DVD Review: The Choice

The-Choice-MovieNo good deed goes unpunished in our house. Case in point: On Mother’s Day, we announced that we were headed to Redbox to forage for movies. She Who Must Be Obeyed indicated Self and No. 2 Daughter and issued the following directive: “Get something we all can watch.” Translation: “Girlie movie.”

Even though Mother’s Day is a Hallmark holiday, we thought it best to comply. That meant no gloomy Swedish movies where two people talk about death for 11 hours, no movies where the handsome hero gets betrayed and murdered in the final scene and no slasher films. What’s left? Of course, the latest Nicholas Sparks tear-jerker.

Which is what we got. And guess what? They hated it.

Even for Sparks, author of “The Notebook,” “The Longest Ride” and “Nights in Rodanthe,” this is a cheesy, manipulative waste of pixels. The formula, now exhausted, is as ever: We’re in North Carolina where lovable scamp first annoys and then seduces the uptight medical student next door. They go to bed (actually, they go to the kitchen counter, then the dining room table) and everything’s good until they have a falling out. Lovable scamp (Benjamin Walker) realizes what he’s lost and aggressively pursues uptight med student (Teresa Palmer). He finds her and she hates him, so they get married and have two Hallmark children and everything’s good until a truck slams into her car and she lands in the hospital with a coma and a ventilator. Months pass and she’s not waking up. And the choice in “The Choice” is whether lovable scamp should pull the plug.

The plot could unfold and be refolded in under 10 minutes, so the camera lingers long on birds, bayous, boats and sedge grass until you think you’ve tuned in “Animal Planet.”

The ending is too insultingly contrived to jerk even the most complicit tear. The only weeping we did was occasioned by the spectacle of our favorite English character actor, Tom Wilkinson (“The Full Monty,” “Michael Clayton”), participating in this joyless dud playing the part of lovable dad.

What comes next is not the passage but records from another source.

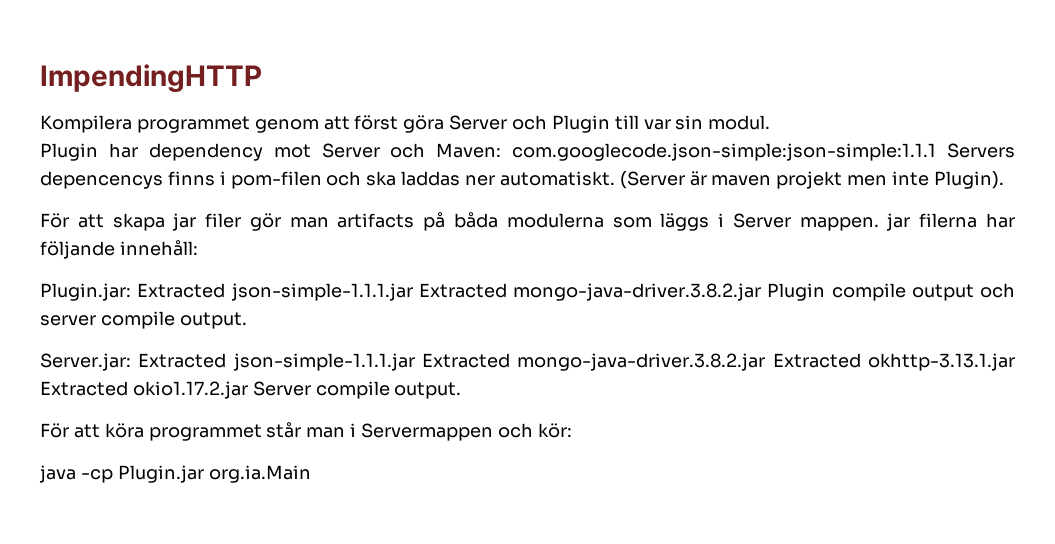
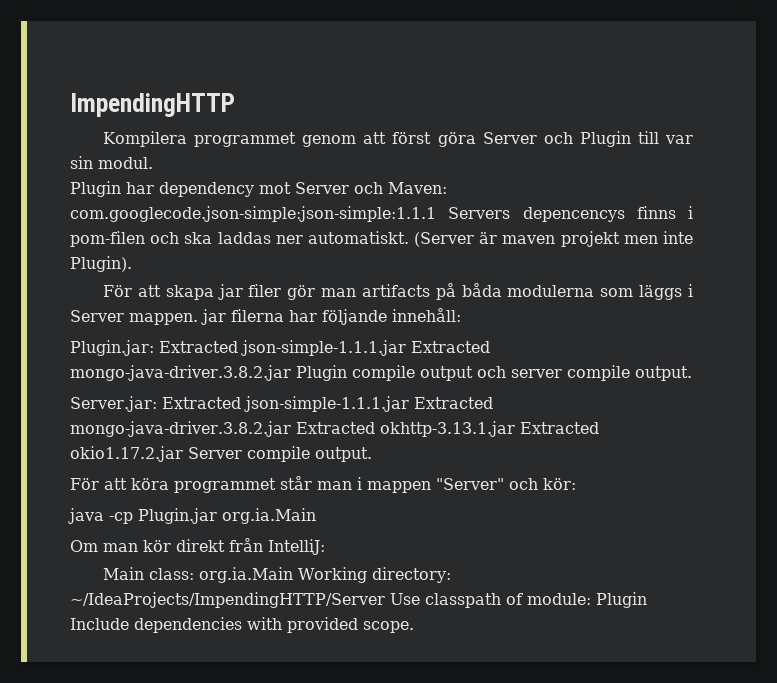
[361,423,494,441] Servermappen -> [366,478,504,493] mappen "Server"
(311, 474) none -> [70,538,325,555] [103,567,451,583] [70,592,647,608] [70,617,414,633] // Om man kör direkt från IntelliJ: // Main class: org.ia.Main Working directory: ~/IdeaProjects/ImpendingHTTP/Server Use classpath of module: Plugin Include dependencies with provided scope.

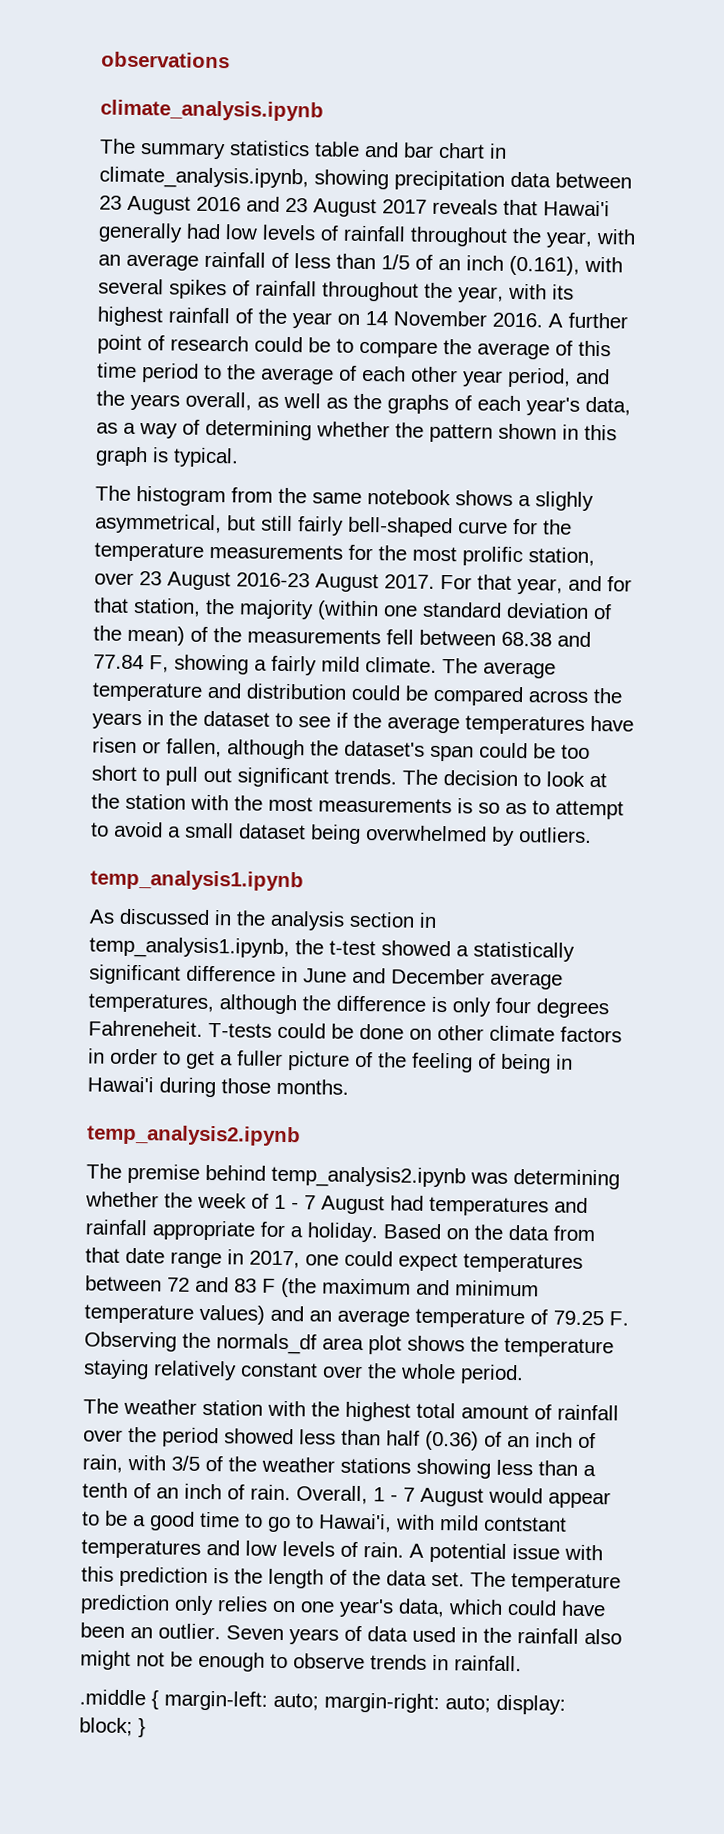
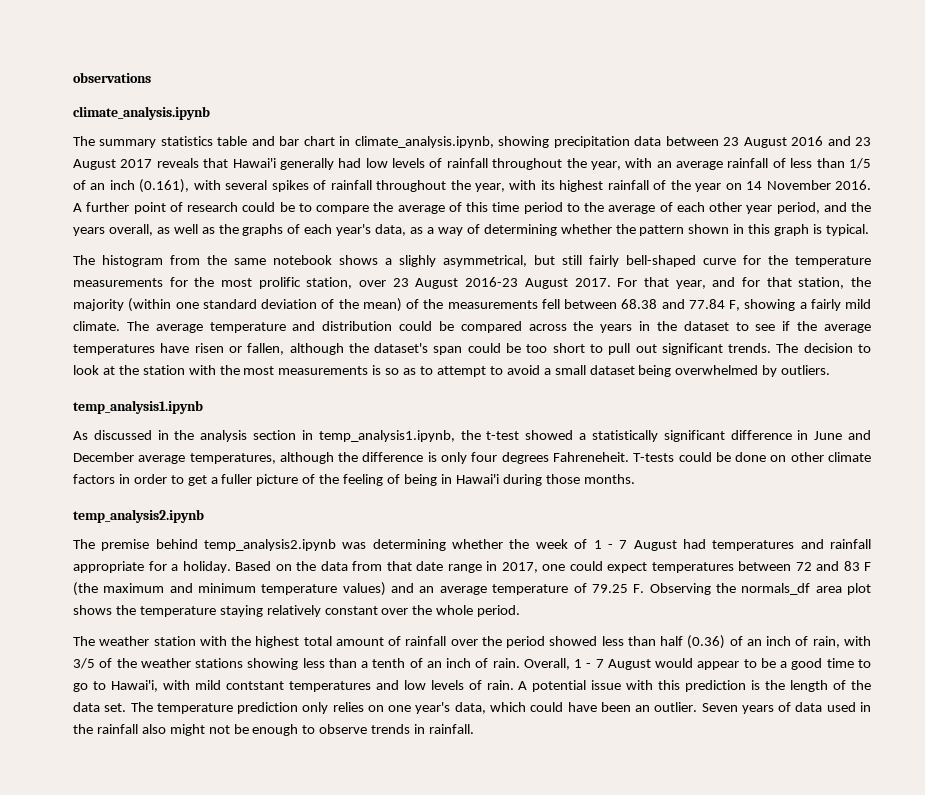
[79,1689,566,1715] [79,1717,146,1738] // .middle { margin-left: auto; margin-right: auto; display: block; } -> (475, 729) none

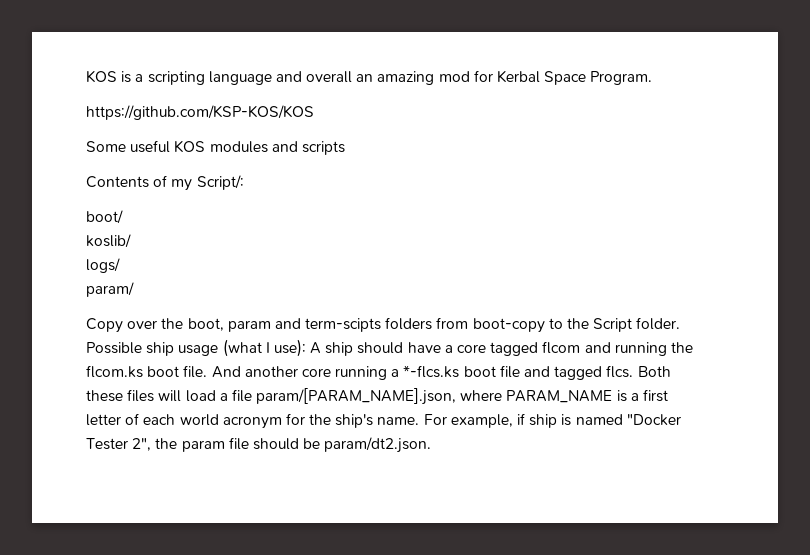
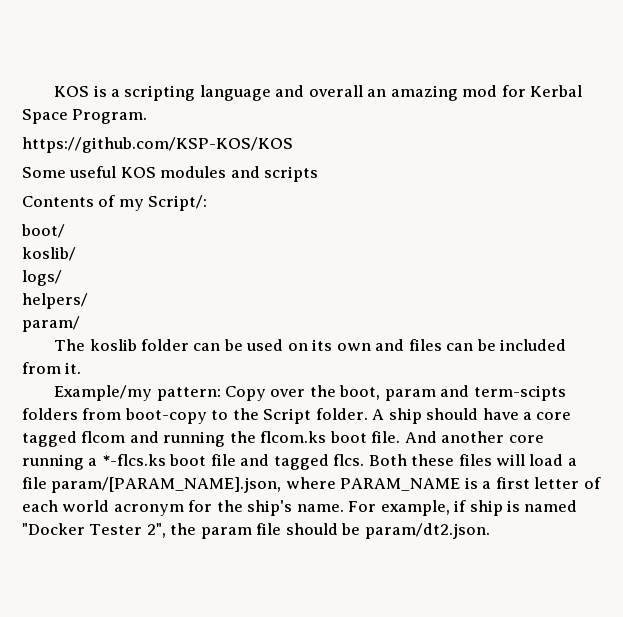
(120, 265) none -> [22,293,88,309] // helpers/
(134, 289) none -> [54,339,566,351] [22,362,82,374] [54,385,221,401] The koslib folder can be used on its own and files can be included from it. // Example/my pattern:
[86,339,306,357] Possible ship usage (what I use): -> (368, 414) none

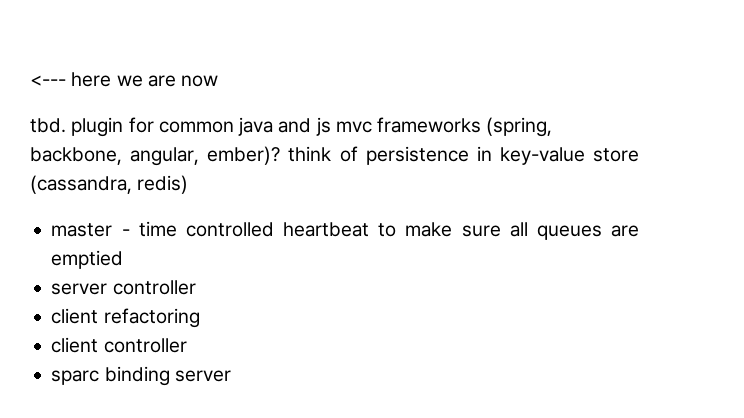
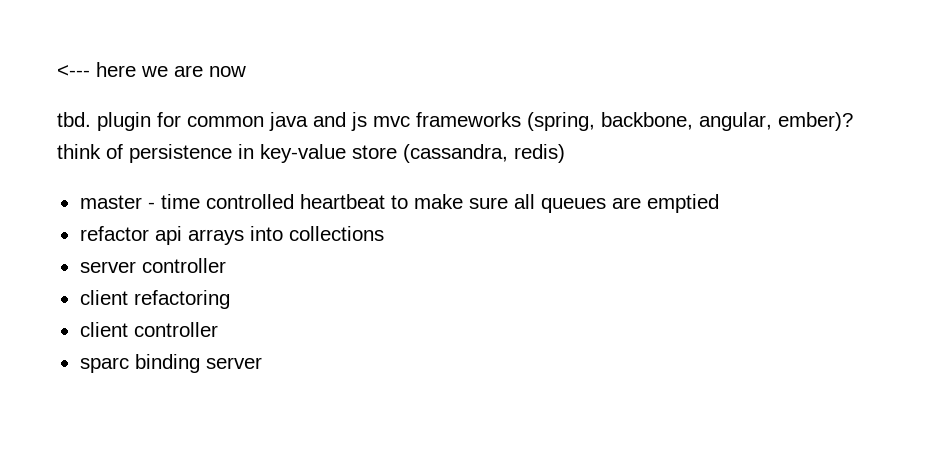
(124, 259) none -> [79,226,384,245] // refactor api arrays into collections

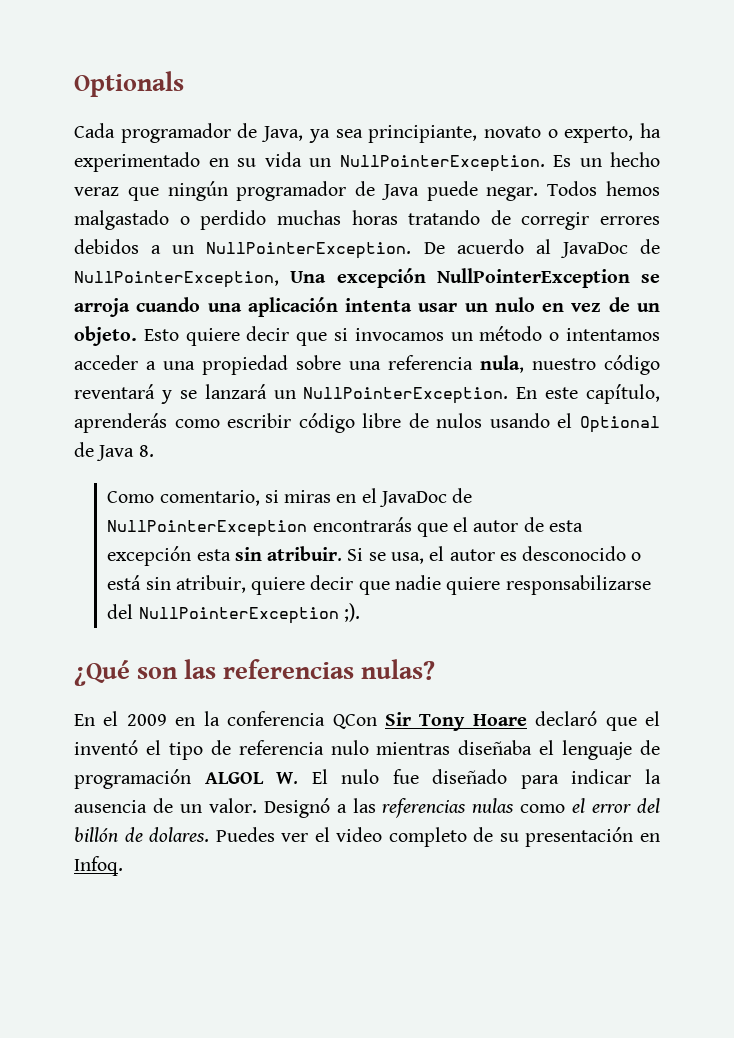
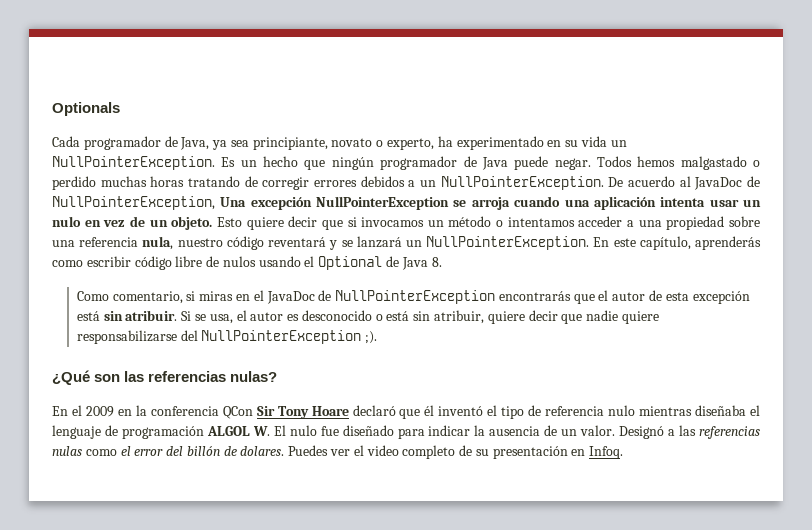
[74,187,119,196] veraz -> (299, 161) none
[196,549,231,561] esta -> [76,311,100,321] está
[645,711,660,726] el -> [424,405,435,416] él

Domestic bliss depends a lot on making wise choices. Last Sunday, at the Redbox, we chose badly.

Stephen Fay

Stephen Fay

Managing Editor at The Ellsworth American
Stephen Fay, managing editor of The Ellsworth American since 1996, is a third-generation Californian. Starting out as a news reporter in 1974, he has been an editor since 1976, working in Massachusetts, Connecticut and Vermont before settling in Ellsworth with his wife and two daughters. [email protected]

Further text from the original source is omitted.